Ho imparato, sempre seguendo i dettami del disciplinare, che il Brunello è ottenuto solo da uve di Sangiovese, a chicchi grandi, che va immesso in commercio solo al primo gennaio del quinto anno dopo la vendemmia e che durante questo lungo periodo il vino deve trascorrere almeno due anni in botti di legno e almeno quattro mesi di affinamento in bottiglia. Detta così sembra che tutti a Montalcino facciano lo stesso vino, invece no! Marius ci fa entrare in bottaia e lì si avverte la solennità dei rituali, degli accorgimenti, delle accortezze e delle scelte fatte con amore. Sembrava che quelle botti fossero lì per essere si ammirate ma anche coccolate, idolatrate; in fondo contengono a ben dire il nettare degli dei. Si toccava con mano tutto il lavoro fatto in vigna, tutta la fatica della raccolta, della pigiatura, tutto quanto necessario per metter al sicuro in cantina il raccolto di un anno ma che vedrà luce e assaggio solo dopo ben cinque anni.

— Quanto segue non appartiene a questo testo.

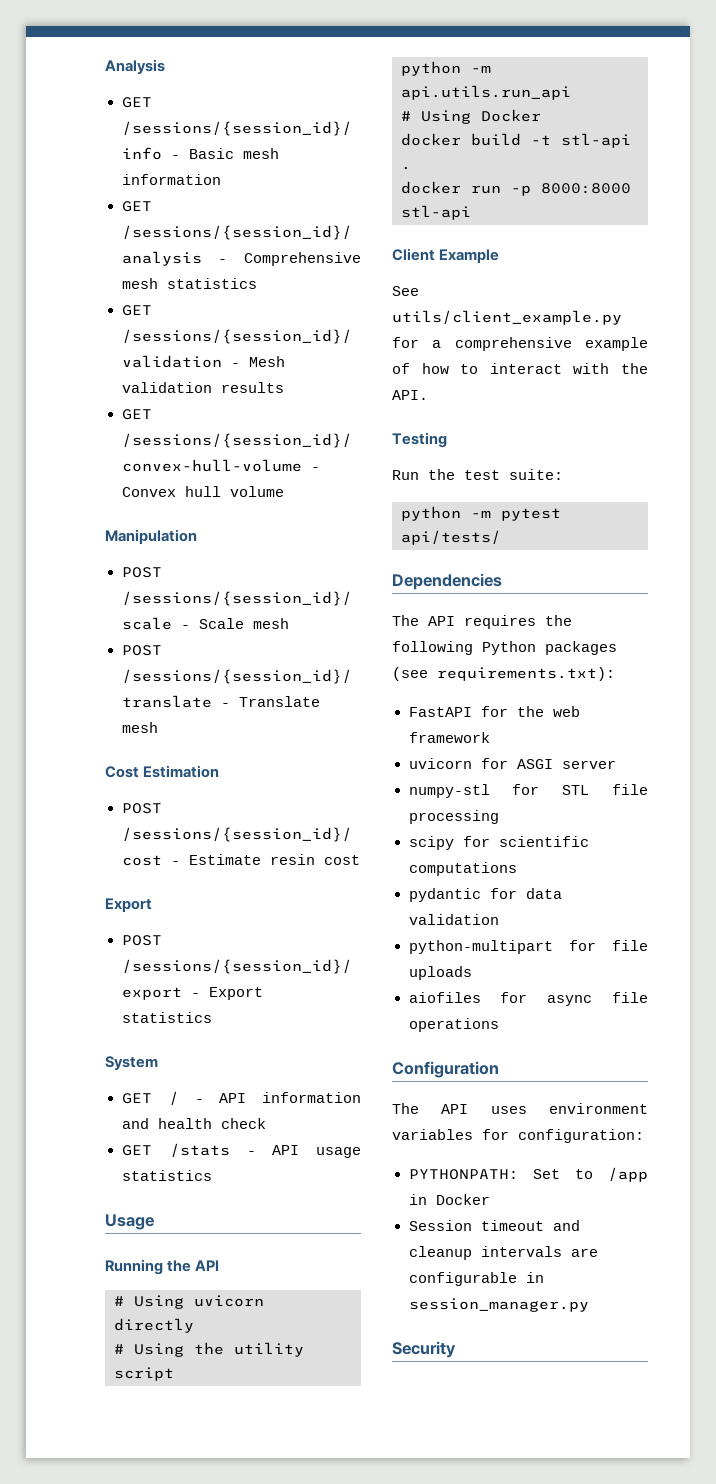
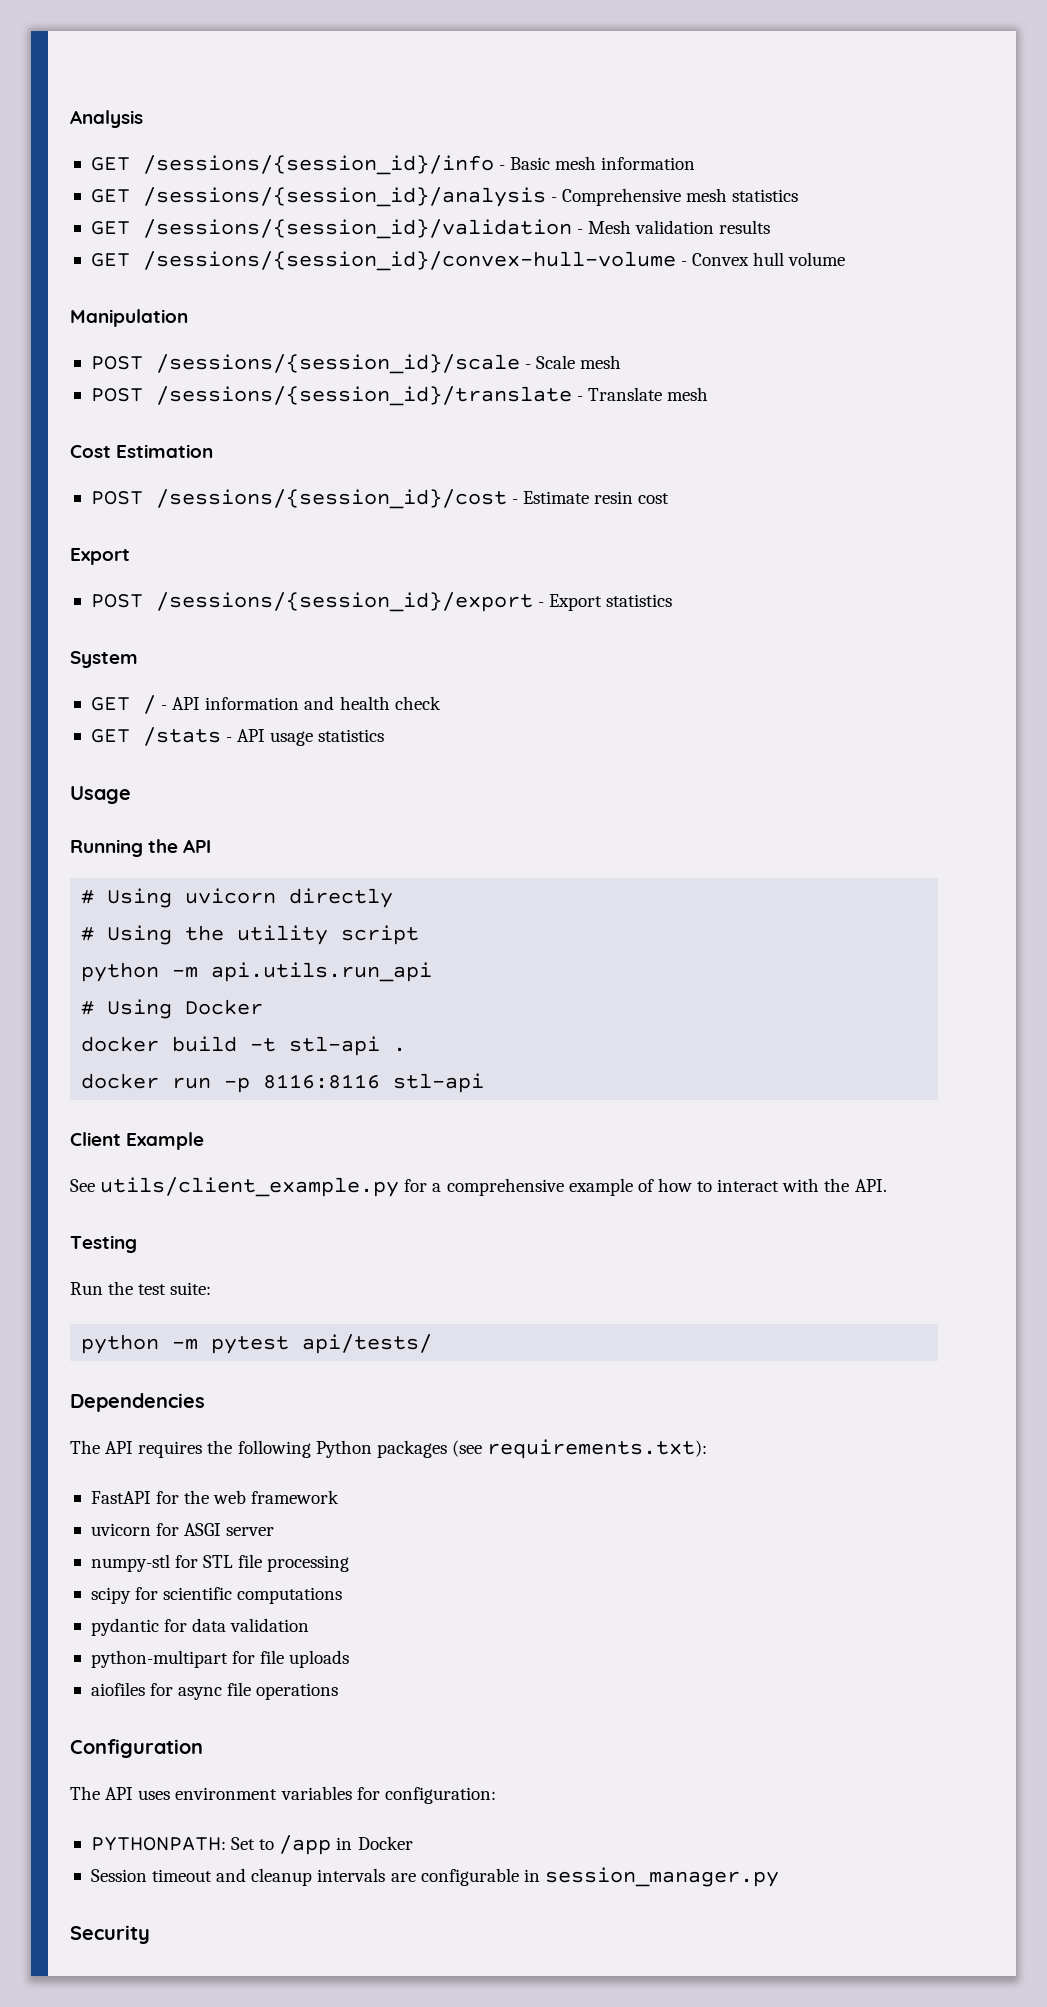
- docker run -p 8000:8000 stl-api
+ docker run -p 8116:8116 stl-api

La voce di Marius in sottofondo si faceva piccola piccola, non abbiamo osato far domande, non volevamo, nè io nè mio marito, disturbare.
Lasciata la bottaia con un’inchino mentale e con un augurio di buon riposo ci siamo spostati per la degustazione perchè, a ben dire, “fatti non foste a viver come bruti, ma per seguir virtute e canoscenza” per riportar parole del poeta toscano;
e qui il nostro viaggio visivo e sensoriale riceve una bella scossa. Siamo accolti in un angolo raccolto e riservato solo per noi.
Abbiamo degustato tutti i loro prodotti e nel raffrontarci tra chiacchiere e buon vino abbiamo trascorso quasi due ore alienati dalla realtà e vi assicuro che non è stato a causa dell’alcool. Come tradizione familiare nostra abbiamo acquistato le bottiglie per portarle a casa e tentar di rivivere le emozioni vissute in loco.
Star a descrivere quello che si degusta non è per me; non essendo un intenditrice non userò termini forbiti o ad hoc, ma vi assicuro che è stato un onore assaggiare un prodotto che, come racconta la sua storia, era destinato a pochi eletti. E anche se oggi è diventato un simbolo mondiale del miglior made in Italy, mette un pò a disagio specchiarsi in quel suo color granato intenso, lasciarsi inebriare dal quel particolar profumo intenso, corposo, energico; gustarlo andando alla ricerca di note di sottobosco, di vaniglia, di confettura di frutta addirittura di legno. Eh si! di legno altra caratteristica che lo esalta e che va ricercata pazientemente sin a far abituare le proprie papille gustative a quell’insieme godurioso.
Mi è piaciuto molto anche il “semplice” rosso di Montalcino; da sempre bistrattato e visto come la Cenerentola del caso. Ma, come in tutte le favole, saperle raccontare sa animare anche l’uditore più distratto. Vino, già nell’aspetto, brillante di un rosso rubino coinvolgente, sapido ma molto semplice negli abbinamenti per goderne; come si suol dire di facile bevuta. E’ stata una gran sorpresa.
“Come si ricorda il sapore del vino quando il bicchiere ed il suo colore sono ormai perduti?” con questa domanda poetica ho lasciato la tenuta un pò malinconica ma “sempre pronta ad una nuova idea ed ad un antico vino” mi son lasciata andare in un gran sorriso e in un silenzioso arrivederci.